Les études classiques terminées, il fallut aller à l’université, mais dans quelle branche ? La physique était alors considérée comme une science de médiocre avenir, peu capable de nourrir son homme. Le père de Helmholtz lui expliqua qu’en raison de son peu de fortune, il ne pourrait lui faire suivre cette direction que comme préparation à la carrière médicale. Helmholtz n’avait aucune répugnance pour l’étude de la nature vivante ; il s’y adonna sans difficulté. Le seul personnage influent de la famille était un chirurgien de l’armée ; cette parenté détermina le jeune étudiant à se diriger vers la médecine militaire. Il résolut d’entrer à l’Institut Frédéric-Guillaume où il fut placé sous la direction de J. Muller, et eut pour condisciples Du Bois-Reymond, Brücke, Ludwig, Virchow.

Cette résolution exerça, comme on va le voir, une influence décisive sur la carrière de Helmholtz.

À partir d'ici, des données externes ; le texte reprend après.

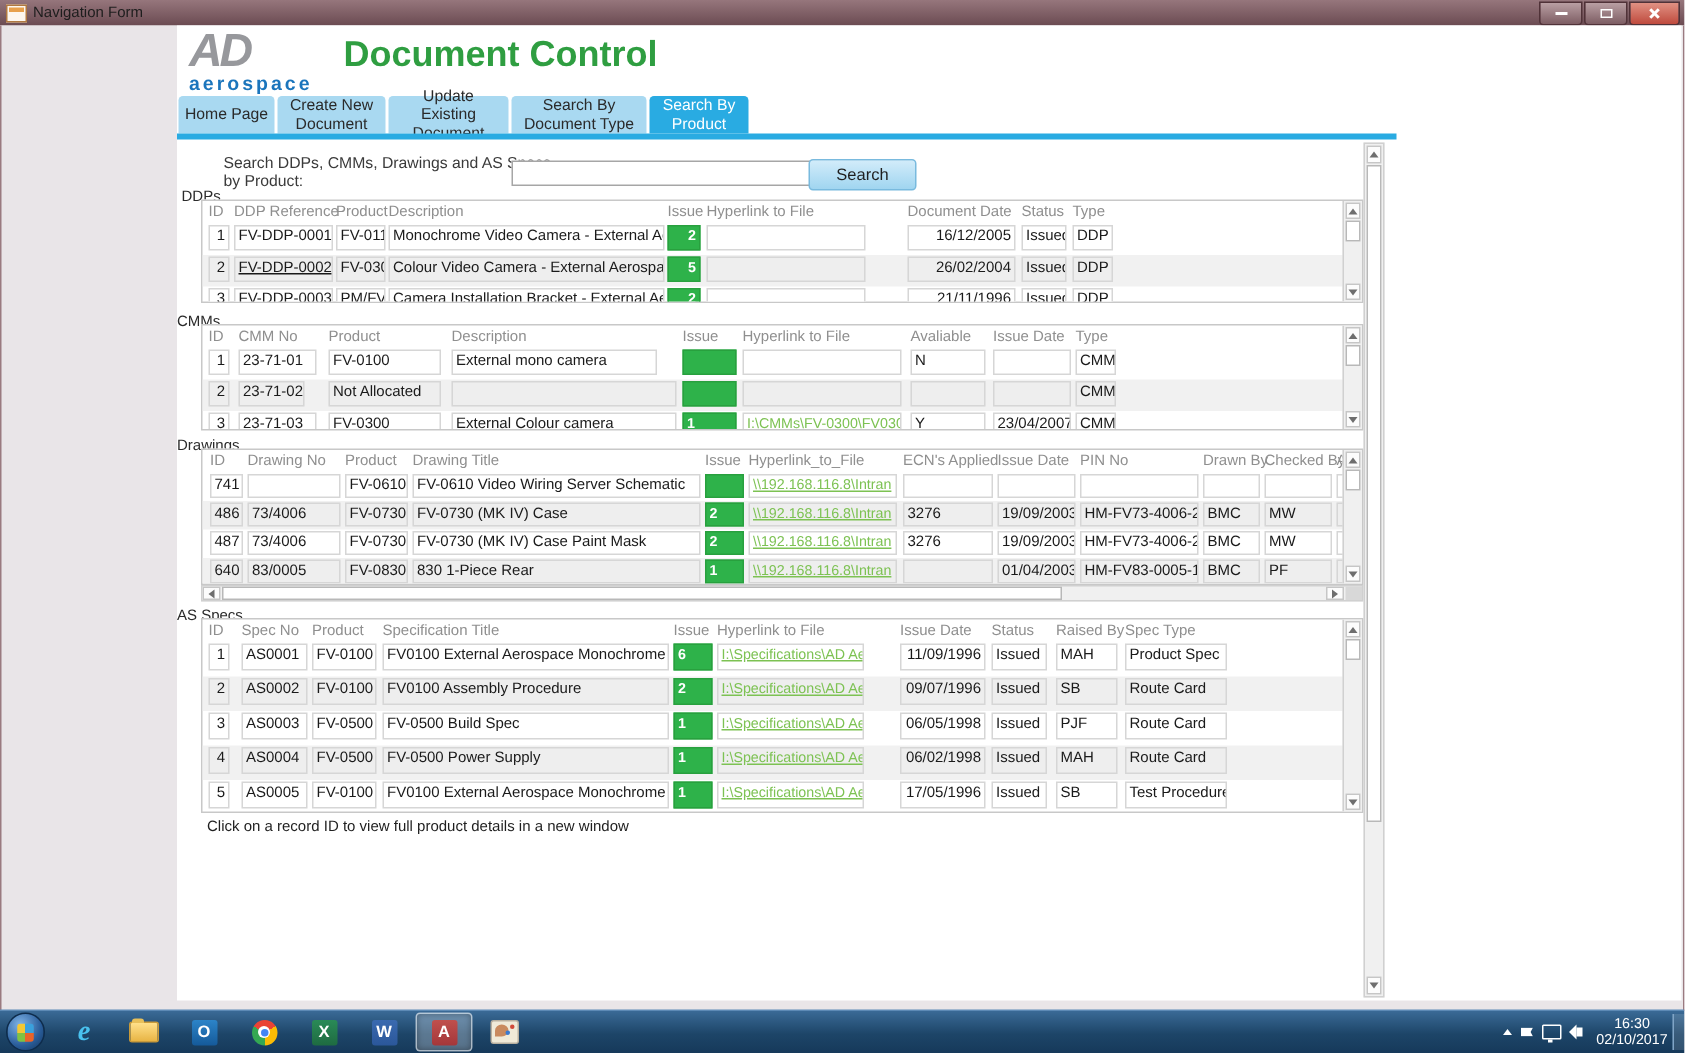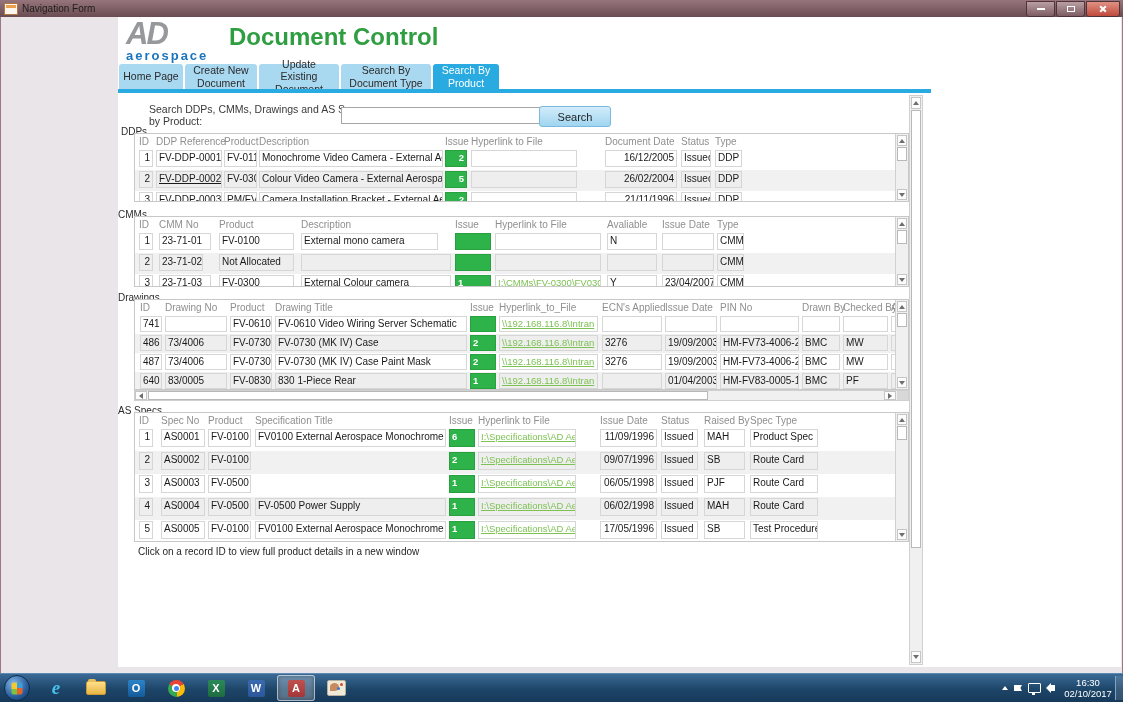--- a/index.html
+++ b/index.html
@@ -396,31 +396,33 @@
           <div class="cbox link" style="left: 343px; width: 98px; height: 18px;"><span>I:\Specifications\AD Aero\A</span></div>
           <div class="cbox r" style="left: 465px; width: 57px; height: 18px;">11/09/1996</div>
           <div class="cbox" style="left: 526px; width: 37px; height: 18px;">Issued</div>
           <div class="cbox" style="left: 569px; width: 41px; height: 18px;">MAH</div>
           <div class="cbox" style="left: 615px; width: 68px; height: 18px;">Product Spec</div>
         </div>
         <div class="grow alt" style="top: 38px; height: 23px;">
           <div class="cbox r" style="left: 4px; width: 14px; height: 18px;">2</div>
           <div class="cbox" style="left: 26px; width: 44px; height: 18px;">AS0002</div>
           <div class="cbox" style="left: 73px; width: 43px; height: 18px;">FV-0100</div>
+          <div class="cbox" style="left: 120px; width: 191px; height: 18px;">FV0100 Assembly Procedure</div>
           <div class="cbox issue" style="left: 314px; width: 26px; height: 18px;">2</div>
           <div class="cbox link" style="left: 343px; width: 98px; height: 18px;"><span>I:\Specifications\AD Aero\A</span></div>
           <div class="cbox r" style="left: 465px; width: 57px; height: 18px;">09/07/1996</div>
           <div class="cbox" style="left: 526px; width: 37px; height: 18px;">Issued</div>
           <div class="cbox" style="left: 569px; width: 41px; height: 18px;">SB</div>
           <div class="cbox" style="left: 615px; width: 68px; height: 18px;">Route Card</div>
         </div>
         <div class="grow" style="top: 61px; height: 23px;">
           <div class="cbox r" style="left: 4px; width: 14px; height: 18px;">3</div>
           <div class="cbox" style="left: 26px; width: 44px; height: 18px;">AS0003</div>
           <div class="cbox" style="left: 73px; width: 43px; height: 18px;">FV-0500</div>
+          <div class="cbox" style="left: 120px; width: 191px; height: 18px;">FV-0500 Build Spec</div>
           <div class="cbox issue" style="left: 314px; width: 26px; height: 18px;">1</div>
           <div class="cbox link" style="left: 343px; width: 98px; height: 18px;"><span>I:\Specifications\AD Aero\A</span></div>
           <div class="cbox r" style="left: 465px; width: 57px; height: 18px;">06/05/1998</div>
           <div class="cbox" style="left: 526px; width: 37px; height: 18px;">Issued</div>
           <div class="cbox" style="left: 569px; width: 41px; height: 18px;">PJF</div>
           <div class="cbox" style="left: 615px; width: 68px; height: 18px;">Route Card</div>
         </div>
         <div class="grow alt" style="top: 84px; height: 23px;">
           <div class="cbox r" style="left: 4px; width: 14px; height: 18px;">4</div>
           <div class="cbox" style="left: 26px; width: 44px; height: 18px;">AS0004</div>

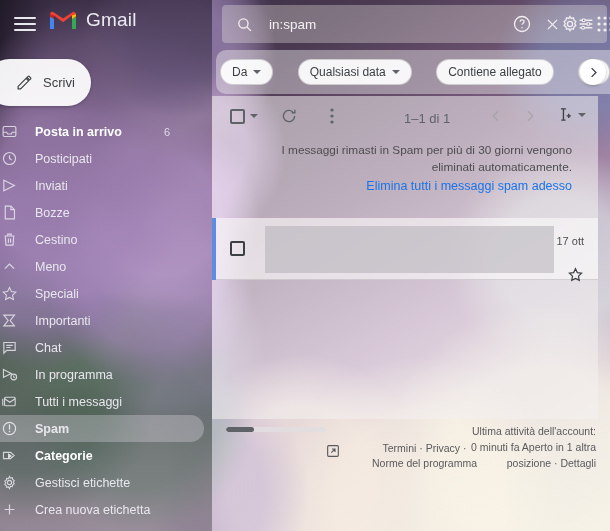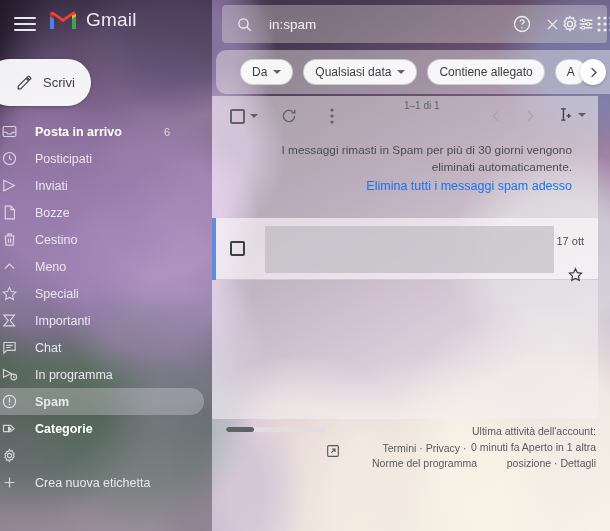--- a/index.html
+++ b/index.html
@@ -139,22 +139,23 @@
   #settings-btn { left: 346px; }
   #apps-btn { left: 381px; }
 
   
   .chipbar {
     position: absolute; left: 4px; top: 50px;
     width: 394px; height: 44px;
     background: rgba(244,240,240,.42);
     border-radius: 10px 0 0 10px;
     display: flex; align-items: center; gap: 10px;
-    padding-left: 24px;
+    padding-left: 4px;
     overflow: hidden;
+    justify-content: space-between;
   }
   .chip {
     height: 26px;
     background: rgba(255,255,255,.92);
     border: 1px solid rgba(190,185,190,.7);
     border-radius: 14px;
     display: flex; align-items: center; gap: 6px;
     padding: 0 11px;
     font-size: 12px; color: #3c4043;
     white-space: nowrap;
@@ -186,22 +187,22 @@
   .toolbar {
     position: absolute; left: 0; top: 0; width: 386px; height: 40px;
     display: flex; align-items: center;
   }
   .tb-btn { display:flex;align-items:center;justify-content:center; cursor:pointer; }
   #selectall { margin-left: 18px; gap: 5px; }
   .cbox { width: 15px; height: 15px; border: 2px solid #5f6368; border-radius: 2px; background: transparent; }
   #refresh-btn { margin-left: 20px; width: 22px; height: 22px; }
   #more-btn { margin-left: 22px; width: 20px; height: 22px; }
   .pager {
-    position:absolute; left: 192px; top: 4px;
-    font-size: 10px; color: #5f6368;
+    position:absolute; left: 192px; top: 15px;
+    font-size: 13px; color: #5f6368;
   }
   #prev-btn { position:absolute; left: 274px; top: 10px; width: 20px; height: 20px; }
   #next-btn { position:absolute; left: 308px; top: 10px; width: 20px; height: 20px; }
   #inputtools-btn { position:absolute; left: 344px; top: 10px; display:flex; align-items:center; gap:5px; }
 
   .notice {
     position: absolute; left: 0; top: 40px; width: 386px;
     text-align: right;
     padding: 6px 26px 0;
   }
@@ -382,20 +383,30 @@
       <span class="ico">
         <svg width="17" height="17" viewBox="0 0 24 24" fill="none" stroke="#e6e3ea" stroke-width="1.6">
           <path d="M3.5 5l11 5.5-11 5.5z"></path>
             <circle cx="18" cy="15.5" r="4"></circle>
             <path d="M18 13.5v2l1.3 1"></path>
         </svg>
       </span>
       <span class="lbl">In programma</span>
     </div>
 
+    <div class="nav-item">
+      <span class="ico">
+        <svg width="17" height="17" viewBox="0 0 24 24" fill="none" stroke="#e6e3ea" stroke-width="1.6">
+          <rect x="5" y="6" width="15" height="12" rx="1.5"></rect>
+            <path d="M5 8l7.5 5L20 8"></path>
+            <path d="M2.5 8v10"></path>
+        </svg>
+      </span>
+      <span class="lbl">Tutti i messaggi</span>
+    </div>
 
     <div class="nav-item active">
       <span class="ico">
         <svg width="17" height="17" viewBox="0 0 24 24">
           <circle cx="12" cy="12" r="8.6" fill="none" stroke="#f2eff5" stroke-width="1.6"></circle>
           <path d="M12 7v6" stroke="#f2eff5" stroke-width="1.8" stroke-linecap="round"></path>
           <circle cx="12" cy="16.2" r="1.1" fill="#f2eff5"></circle>
         </svg>
       </span>
       <span class="lbl">Spam</span>
@@ -411,20 +422,21 @@
       <span class="lbl">Categorie</span>
     </div>
 
     <div class="nav-item">
       <span class="ico">
         <svg width="17" height="17" viewBox="0 0 24 24" fill="none" stroke="#e6e3ea" stroke-width="1.5">
           <circle cx="12" cy="12" r="3"></circle>
           <path d="M12 3.5l1.4 2.2 2.6-.5.5 2.6 2.2 1.4-1.3 2.3 1.3 2.3-2.2 1.4-.5 2.6-2.6-.5L12 20.5l-1.4-2.2-2.6.5-.5-2.6-2.2-1.4 1.3-2.3-1.3-2.3 2.2-1.4.5-2.6 2.6.5z"></path>
         </svg>
       </span>
+      <span class="lbl">Gestisci etichette</span>
     </div>
 
     <div class="nav-item">
       <span class="ico">
         <svg width="17" height="17" viewBox="0 0 24 24" fill="none" stroke="#e6e3ea" stroke-width="1.7">
           <path d="M12 5v14M5 12h14"></path>
         </svg>
       </span>
       <span class="lbl">Crea nuova etichetta</span>
     </div>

J. Muller était un physiologiste d’une très haute valeur. Disciple de Kant, il a le premier appliqué la méthode de son maître à l’étude des sensations, distinguant, dans l’impression produite, ce qui revient à la cause extérieure, à la forme de l’organe, à l’énergie spécifique (le mot est de lui) du nerf ; dans la perception obtenue, ce qui revient à l’action du moi, de l’intelligence, laquelle fait usage des sensations éprouvées comme des mots d’une langue particulière, en tire des conclusions suivant les lois de l’association des idées. Mais, si J. Muller apportait dans ses recherches la rigueur philosophique de la méthode kantienne, c’était en même temps un expérimentateur de premier ordre ; il n’admettait pas que rien pût remplacer l’exacte connaissance des faits, et il apportait dans l’analyse des phénomènes la plus pénétrante sagacité.